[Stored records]
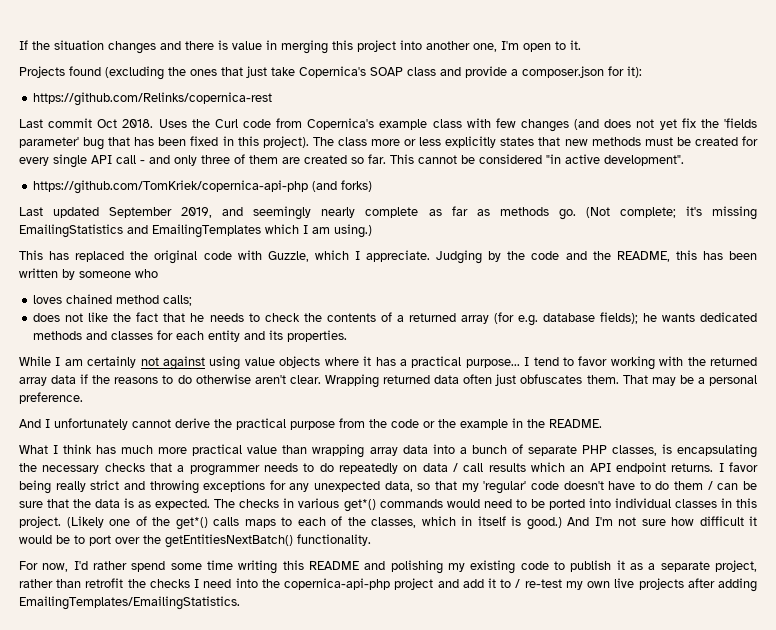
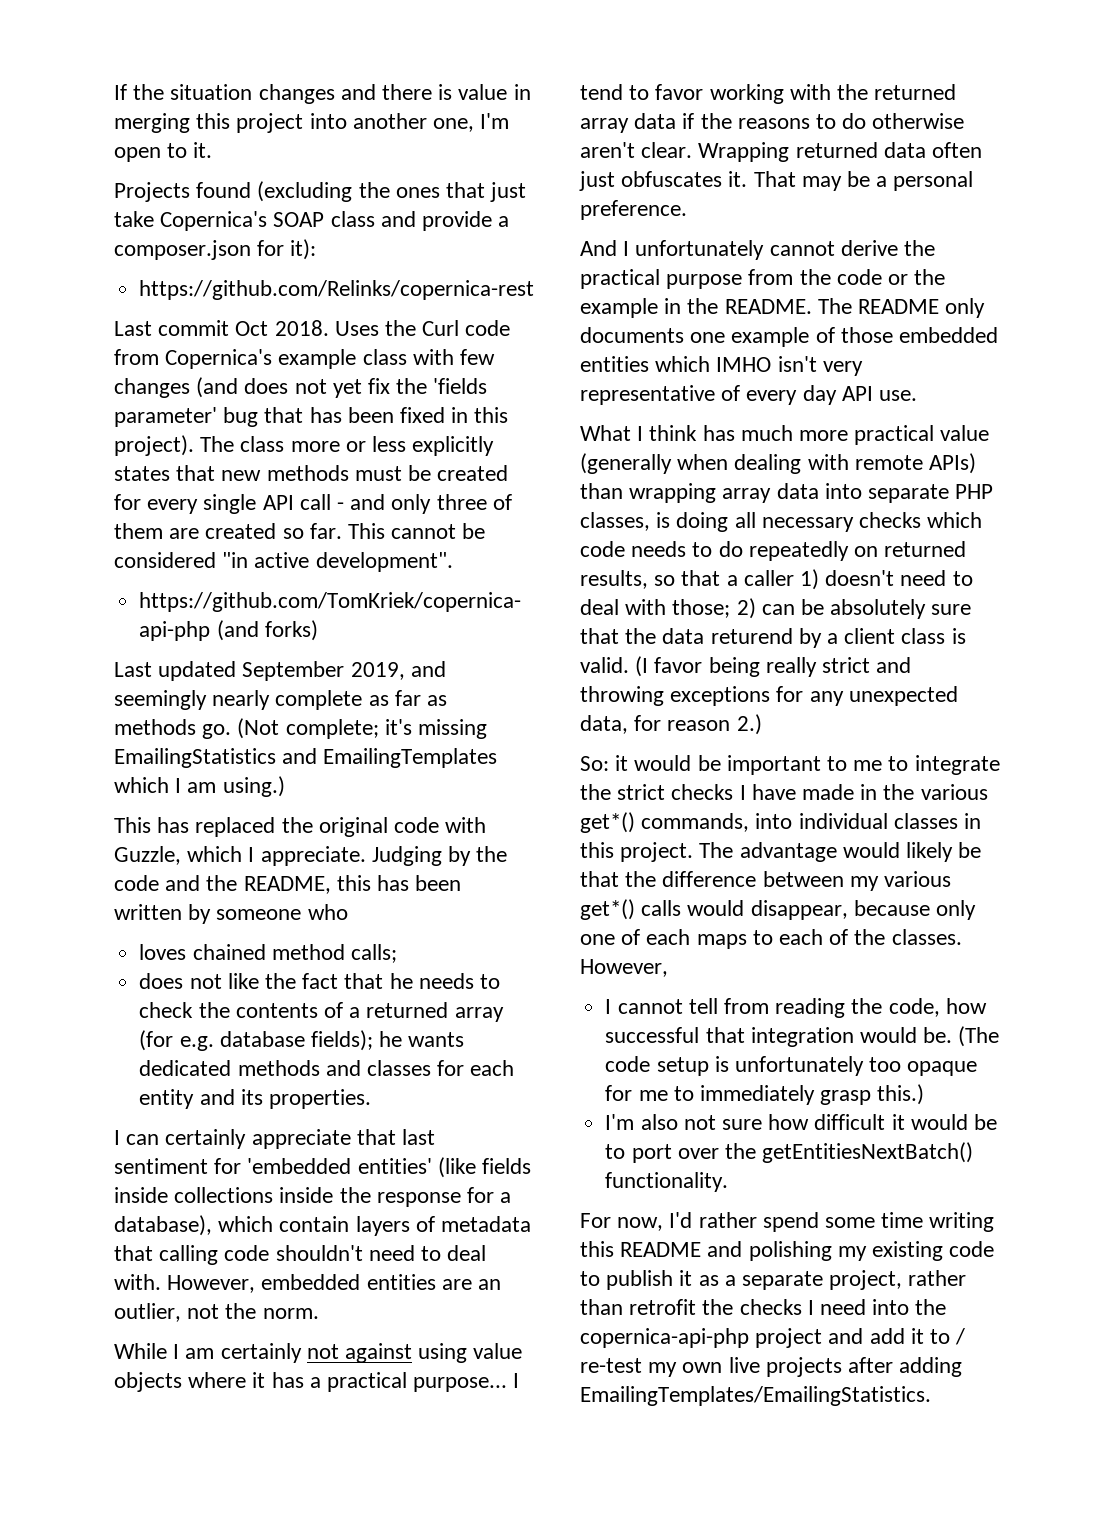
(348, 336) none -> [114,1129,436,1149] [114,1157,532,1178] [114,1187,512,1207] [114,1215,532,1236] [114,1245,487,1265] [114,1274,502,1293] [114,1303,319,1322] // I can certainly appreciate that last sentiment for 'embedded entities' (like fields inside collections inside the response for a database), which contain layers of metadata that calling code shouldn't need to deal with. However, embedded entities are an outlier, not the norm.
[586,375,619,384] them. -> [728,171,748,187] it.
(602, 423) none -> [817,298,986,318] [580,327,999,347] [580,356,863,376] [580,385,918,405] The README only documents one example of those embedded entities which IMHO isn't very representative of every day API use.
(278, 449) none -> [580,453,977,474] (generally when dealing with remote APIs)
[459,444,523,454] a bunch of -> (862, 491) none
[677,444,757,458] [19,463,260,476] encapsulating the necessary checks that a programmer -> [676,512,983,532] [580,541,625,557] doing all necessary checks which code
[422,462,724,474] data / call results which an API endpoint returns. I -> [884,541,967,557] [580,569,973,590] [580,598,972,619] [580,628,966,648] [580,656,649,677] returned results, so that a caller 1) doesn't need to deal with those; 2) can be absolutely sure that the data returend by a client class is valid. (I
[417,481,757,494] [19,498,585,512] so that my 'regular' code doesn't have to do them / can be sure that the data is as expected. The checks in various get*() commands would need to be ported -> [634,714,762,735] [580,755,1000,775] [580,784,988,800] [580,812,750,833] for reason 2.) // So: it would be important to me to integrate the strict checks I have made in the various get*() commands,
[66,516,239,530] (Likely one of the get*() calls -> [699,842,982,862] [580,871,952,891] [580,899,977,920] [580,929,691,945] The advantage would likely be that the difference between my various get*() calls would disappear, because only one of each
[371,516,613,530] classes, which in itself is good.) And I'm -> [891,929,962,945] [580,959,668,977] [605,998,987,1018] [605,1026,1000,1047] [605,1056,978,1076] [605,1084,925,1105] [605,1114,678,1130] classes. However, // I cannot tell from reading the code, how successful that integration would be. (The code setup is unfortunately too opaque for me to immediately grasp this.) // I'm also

WHAT THE TASK ASKS:
Scan the data for the string "only" and copy each line in which it occurs.

TASK RESULT:
(602, 423) none -> [817,298,986,318] [580,327,999,347] [580,356,863,376] [580,385,918,405] The README only documents one example of those embedded entities which IMHO isn't very representative of every day API use.
[66,516,239,530] (Likely one of the get*() calls -> [699,842,982,862] [580,871,952,891] [580,899,977,920] [580,929,691,945] The advantage would likely be that the difference between my various get*() calls would disappear, because only one of each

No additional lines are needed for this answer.